The compute — your hardware, CPU-first, GPU-optional.
The data & memory — they stay on your device; nothing is uploaded to be mined.
The governance — MIT-licensed, auditable, community-governed, with a public no-rug-pull commitment.

Private, offline inference is table stakes — tools like llama.cpp already give you that.
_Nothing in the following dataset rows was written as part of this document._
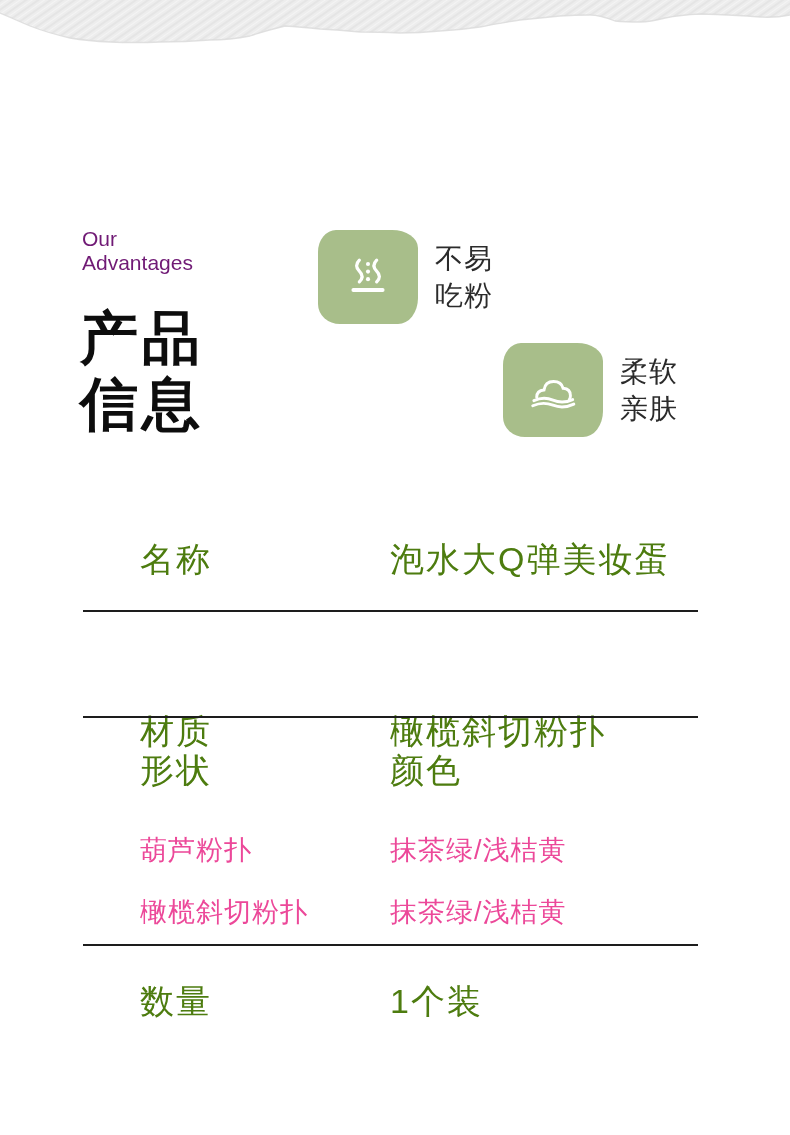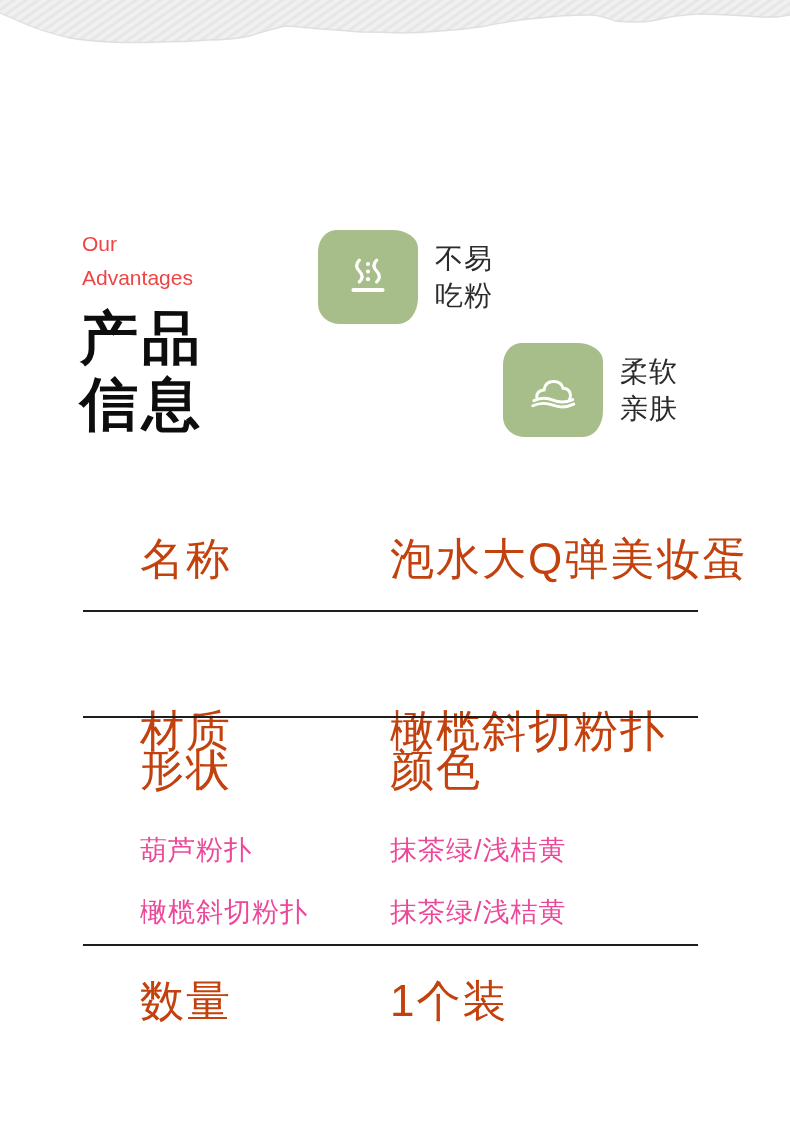--- a/index.html
+++ b/index.html
@@ -5,21 +5,21 @@
   html,body{margin:0;padding:0;background:#fff;}
   .page{
     position:relative;width:790px;height:1135px;background:#ffffff;overflow:hidden;
     font-family:"Liberation Sans","DejaVu Sans",sans-serif;
   }
   
   .torn{position:absolute;left:0;top:0;display:block;}
   
   .eyebrow{
     position:absolute;left:82px;top:227px;width:135px;
-    font-size:21px;line-height:34px;color:#ef4444;font-weight:400;
+    font-size:21px;line-height:24px;color:#701a75;font-weight:400;
   }
   .big-title{
     position:absolute;left:80px;top:305px;
     font-size:58px;line-height:66px;font-weight:700;color:#0d0d0d;
     letter-spacing:4px;
   }
   .big-title span{display:block;}
   
   .adv{position:absolute;display:flex;align-items:center;gap:17px;}
   .adv-0{left:292px;top:230px;padding-left:26px;}
@@ -32,21 +32,21 @@
     display:flex;align-items:center;justify-content:center;
   }
   .adv-label{
     font-size:28px;line-height:37px;color:#2b2b2b;letter-spacing:1px;white-space:nowrap;
   }
   .adv-label span{display:block;}
   
   .divider{position:absolute;left:83px;width:615px;height:2px;background:#1d1d1d;}
   .d1{top:610px;}.d2{top:716px;}.d3{top:944px;}
   .cell{
-    position:absolute;font-size:44px;line-height:38px;color:#c2410c;
+    position:absolute;font-size:34px;line-height:38px;color:#4d7c0f;
     letter-spacing:2px;white-space:nowrap;font-weight:400;
   }
   .lbl{left:140px;}
   .val{left:390px;}
   .r1{top:540px;}.r2{top:672px;margin-top:40px;}.r3{top:751px;}.r4{top:982px;}
   .sub{font-size:27px;line-height:32px;letter-spacing:1px;color:#ec4899;}
   .s1{top:834px;}.s2{top:896px;}
   .icon-svg{display:block;}
 </style>
 </head>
Sovereignty is the larger claim: ownership and control end to end, including the parts the local-AI world still leaves centralized — model distribution, long-term memory, and governance.

Pillar 1 — Inference that fits your hardware

ARIA runs the same protocol across tiers, so a vintage laptop and a modern workstation each get the best model they can actually run:

Tier	Models (representative)	Backend	Memory floor	Use case
🌱 Efficiency	BitNet b1.58 2B-4T · Falcon-E 1B/3B · Falcon3 1.58-bit 1B–10B	`bitnet.cpp`	0.4 GB RAM	Always-on chat on any CPU; low-power laptops; background nodes
⚡ Quality	Gemma 4 · Qwen 3.5 · GLM-4 9B · Granite 4.0 · Phi-4 mini · SmolLM3 · OLMo 3 · Ministral 3	mainline `llama.cpp`	1.6 GB RAM	Multilingual chat, longer context, multimodal (vision + audio)
🛠️ Specialist	Qwen2.5-Coder 7B · DeepSeek-R1 0528 8B · Granite 3.3 8B · Phi-4 mini reasoning · Qwen3-VL 2B	mainline `llama.cpp`	1.5 GB RAM	Code, reasoning, math, vision — routed on demand
🚀 Accelerated	Qwen3 8B/14B · Phi-4 14B · Mistral Nemo 12B · DeepSeek-R1 14B	`llama.cpp` + GPU offload	4 GB VRAM	Dense models on a discrete GPU / Apple Silicon (≈6–12 GB VRAM)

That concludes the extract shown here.